16.9.08

Gradiva



Um dos textos mais fabulosos que conheço é a Gradiva de Freud, de seu nome completo Delírio e Sonho na «Gradiva» de W. Jensen (1907). A decisão de partida é bastante ousada: Freud, que já tinha estudado os sonhos «reais», decide investigar os sonhos imaginados (pelos escritores). A essa pesquisa não é alheia a questão do sentido. Muita gente rejeitava a ideia de que os sonhos têm uma lógica, sugerindo que são simples «excitações somáticas». Mas mesmo esses têm que reconhecer que um sonho sonhado por uma personagem obedece a um sentido, que é aquele que o escritor congeminou. Se os sonhos são desejos para o futuro, então um sonho é um modo legítimo de encaminhar o destino de uma personagem (vem na Bíblia).

Freud recorre então ao romance Gradiva, de Wilhelm Jensen, publicado em 1903. É quase um case study feito ficção, e daí que a ficção se torne case study. A longa sinopse que Freud elabora é assombrosa, e depois vem um trabalho de interpretação dos mais pequenos detalhes que lembra as reconstituições intrincadas feitas pelas «celulazinhas cinzentas» de um certo detective belga (ficcional). Gradiva é a história de um arqueólogo chamado Norbert que descobre num museu italiano um baixo-relevo que o fascina. É uma rapariga a andar, que levanta ligeiramente a túnica descobrindo os pés calçados com sandálias, um deles em posição vertical. Norbert faz uma cópia em gesso e chama-lhe Gradiva, «aquela que resplandece ao andar». E o rapaz que até ontem mostrava desinteresse pelas mulheres reais, vive agora obcecado com uma figura hipotética que viveu e morreu há séculos. Sonha com ela, sonha que a encontra em Pompeia no ano 79 e um dia, acordado, encontra mesmo uma rapariga que acha que é a sua Gradiva. Impossível duvidar da inquietante mas agradável «natureza corpórea» dessa rapariga ali à sua frente e que fala com ele em alemão. A rapariga embarca no delírio e finge que é de facto a Gradiva, mas depois revela que é a Zoe («vida»), uma miúda que Norbert amou na infância e que tinha esquecido. Desapossado do seu fetichismo, Norbert fica aparentemente «curado», mas ainda pede a Zoe que pegue no vestido como se fosse a Gradiva. Ela aceita.

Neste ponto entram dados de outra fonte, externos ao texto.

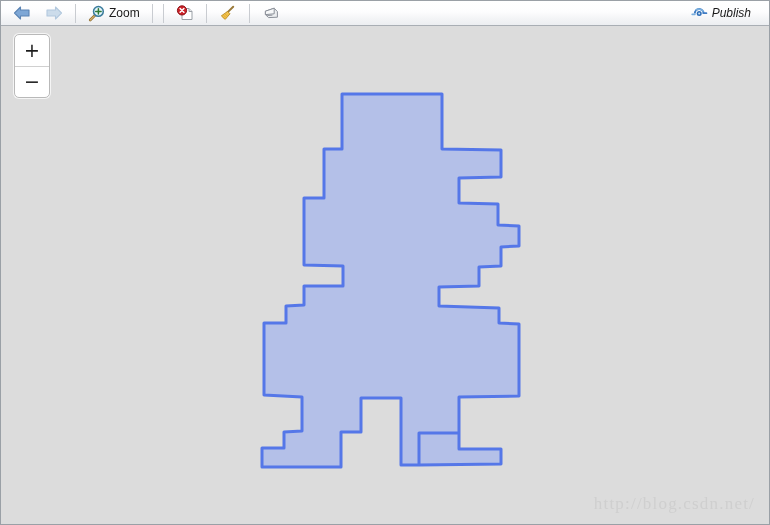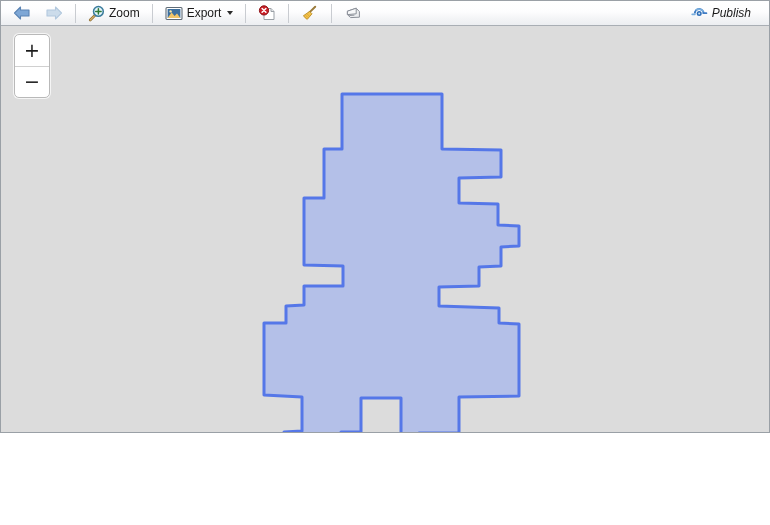"Zoom" #app { height: 433px -> 525px }
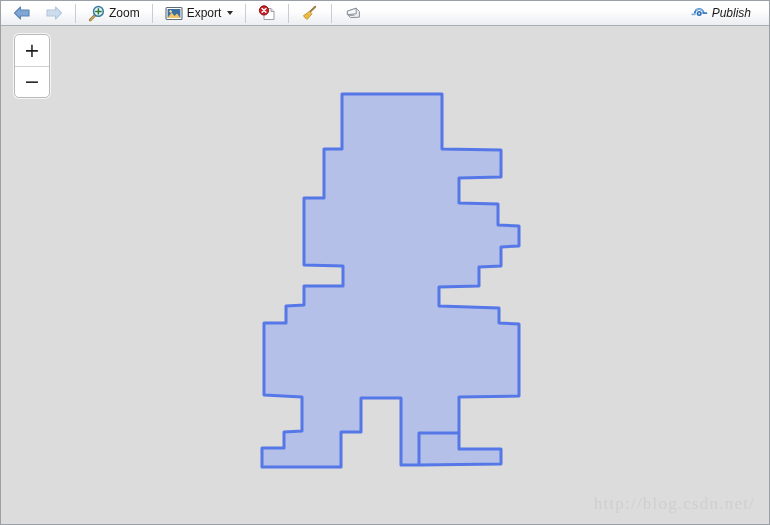"Export" div.tb-btn { html: <div> <span> <svg> <rect></rect> <rect></rect> <path></path> <circle></circle> </svg> </span> <span>Export</span> <span></span> </div> -> none }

Talvez Gradiva se deva guardar na estante entre Pigmalião e Vertigo. É uma história deslumbrante de mulheres inventadas, identidades trocadas, disfarces consentidos. Freud partiu para este ensaio dando como adquiridos os conceitos de «real» e de «sentido», mas o que é real e ficcional nos delírios do arqueólogo? E que «sentido» tem uma história que ganha sentidos diferentes na interpretação freudiana, sentidos ocultos, ambíguos, recalcados? O «final feliz» de Jensen e de Freud («boy meets real girl») é em si mesmo bastante irreal. E muitísismo interpretável.

Zoe nunca poderá ser tão perfeita e imortal como Gradiva. E Norbert nunca poderá ser tão dedicado a uma mulher com «natureza corpórea» como à sua fantasia soterrada em Pompeia. Se, como Freud sugere, uma fusão entre duas mulheres distintas sugere uma equivalência, que equivalência pode nascer da fusão entre Zoe (uma rapariga alemã) e Gradiva (uma ficção romana com dois mil anos)? Alguma vez a mulher real que um homem tem ao seu lado pode competir com o estatuto «resplandecente» das mulheres que ele imaginou?

A verdade é que Freud também comprou uma cópia em gesso da Gradiva e a guardava no seu escritório. Há ícones que são bibliotecas.